[[ Available data open ]]

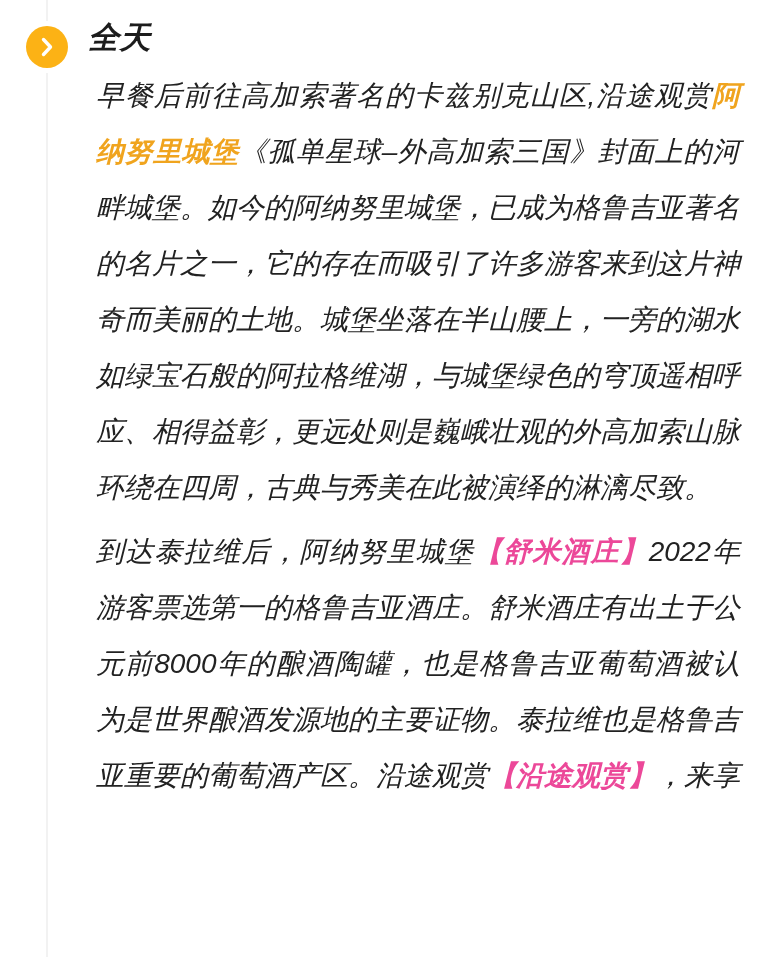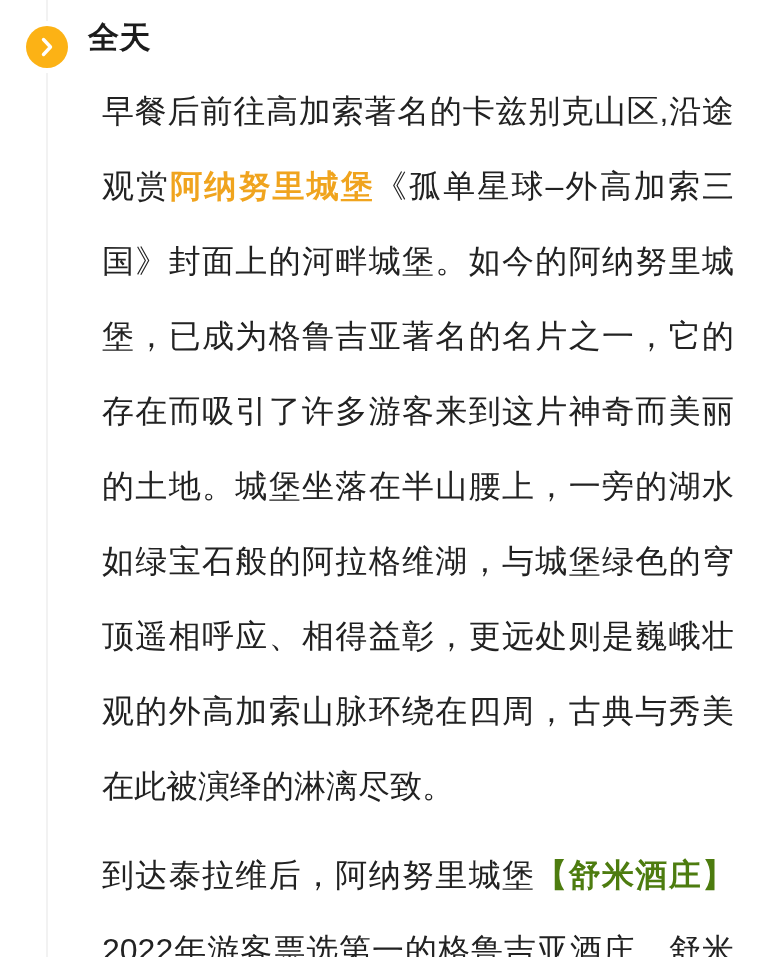--- a/index.html
+++ b/index.html
@@ -20,6 +20,7 @@
     height: 957px;
     background: #ffffff;
     box-sizing: border-box;
+    font-style: italic;
   }
 
   

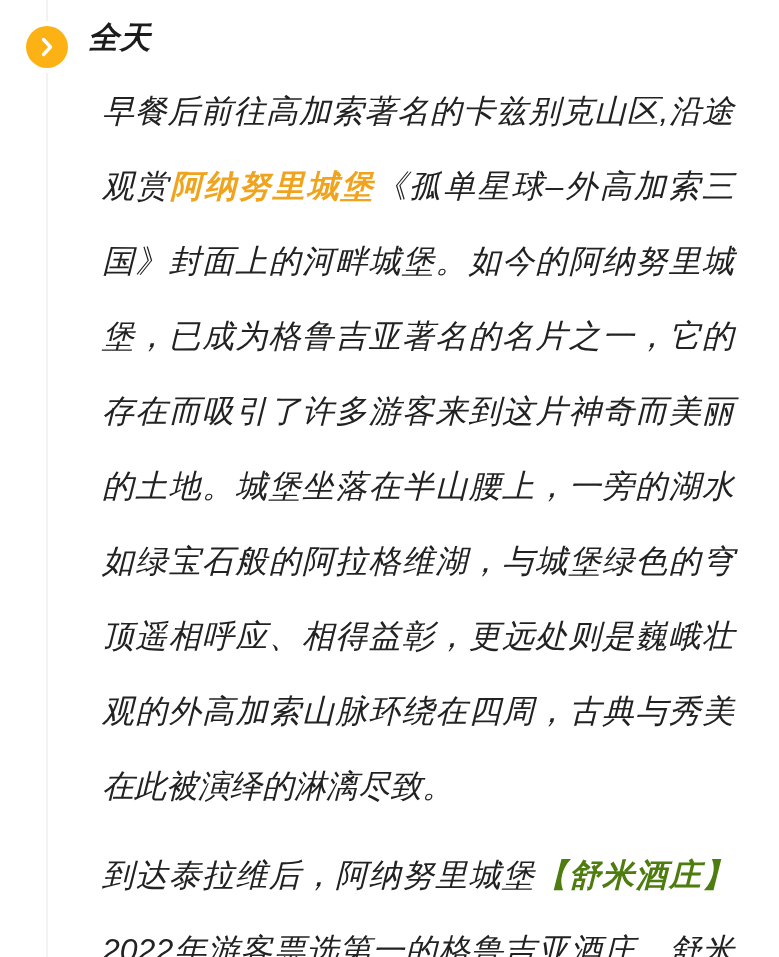--- a/index.html
+++ b/index.html
@@ -67,10 +67,10 @@
   }
 
   .para {
-    font-size: 32px;
-    line-height: 75px;
+    font-size: 28px;
+    line-height: 56px;
     color: #222222;
-    margin: 14px;
+    margin: 8px;
     text-align: justify;
     text-justify: inter-ideograph;
     letter-spacing: 0px;

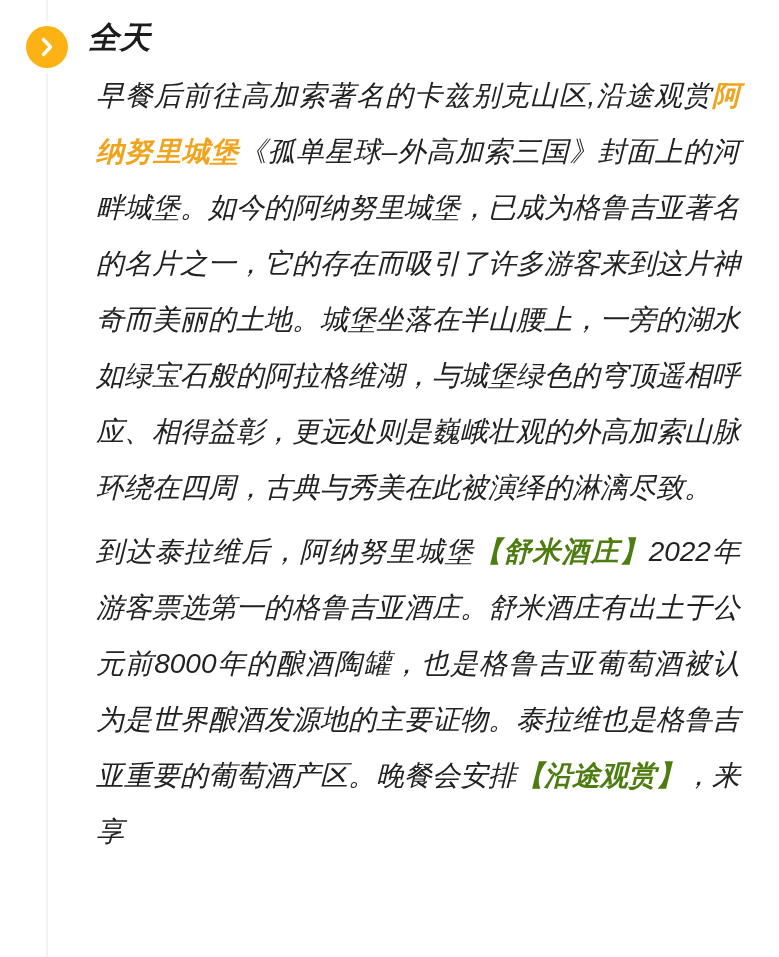--- a/index.html
+++ b/index.html
@@ -85,7 +85,7 @@
     font-weight: bold;
   }
   .hl-bracket {
-    color: #4d7c0f;
+    color: #ec4899;
     font-weight: bold;
   }
 </style>

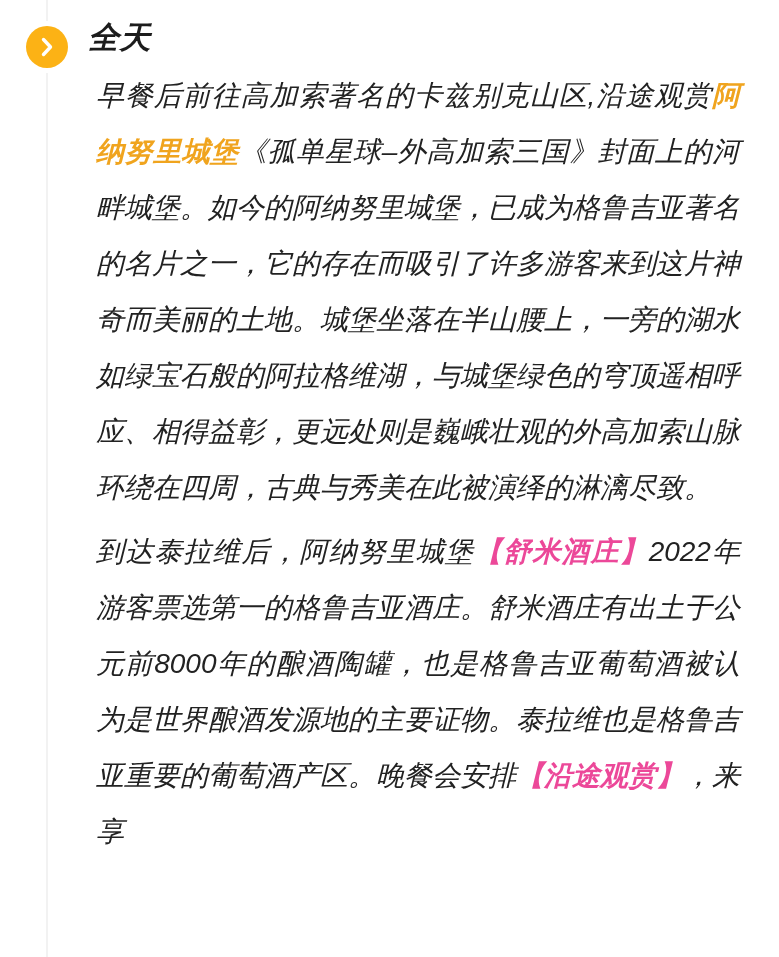--- a/index.html
+++ b/index.html
@@ -111,7 +111,7 @@
     </p>
 
     <p class="para">
-      <span>到达泰拉维后，阿纳努里城堡</span><span class="hl-bracket">【舒米酒庄】</span><span>2022年游客票选第一的格鲁吉亚酒庄。舒米酒庄有出土于公元前8000年的酿酒陶罐，也是格鲁吉亚葡萄酒被认为是世界酿酒发源地的主要证物。泰拉维也是格鲁吉亚重要的葡萄酒产区。晚餐会安排</span><span class="hl-bracket">【沿途观赏】</span><span>，来享</span>
+      <span>到达泰拉维后，阿纳努里城堡</span><span class="hl-bracket">【舒米酒庄】</span><span>2022年游客票选第一的格鲁吉亚酒庄。舒米酒庄有出土于公元前8000年的酿酒陶罐，也是格鲁吉亚葡萄酒被认为是世界酿酒发源地的主要证物。泰拉维也是格鲁吉亚重要的葡萄酒产区。沿途观赏</span><span class="hl-bracket">【沿途观赏】</span><span>，来享</span>
     </p>
 
   </div>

[[ Available data closed ]]

## What you have to do
Would you copy every line of the entries that includes the word "color"?

## Answer section
     color: #222222;
-    color: #4d7c0f;
+    color: #ec4899;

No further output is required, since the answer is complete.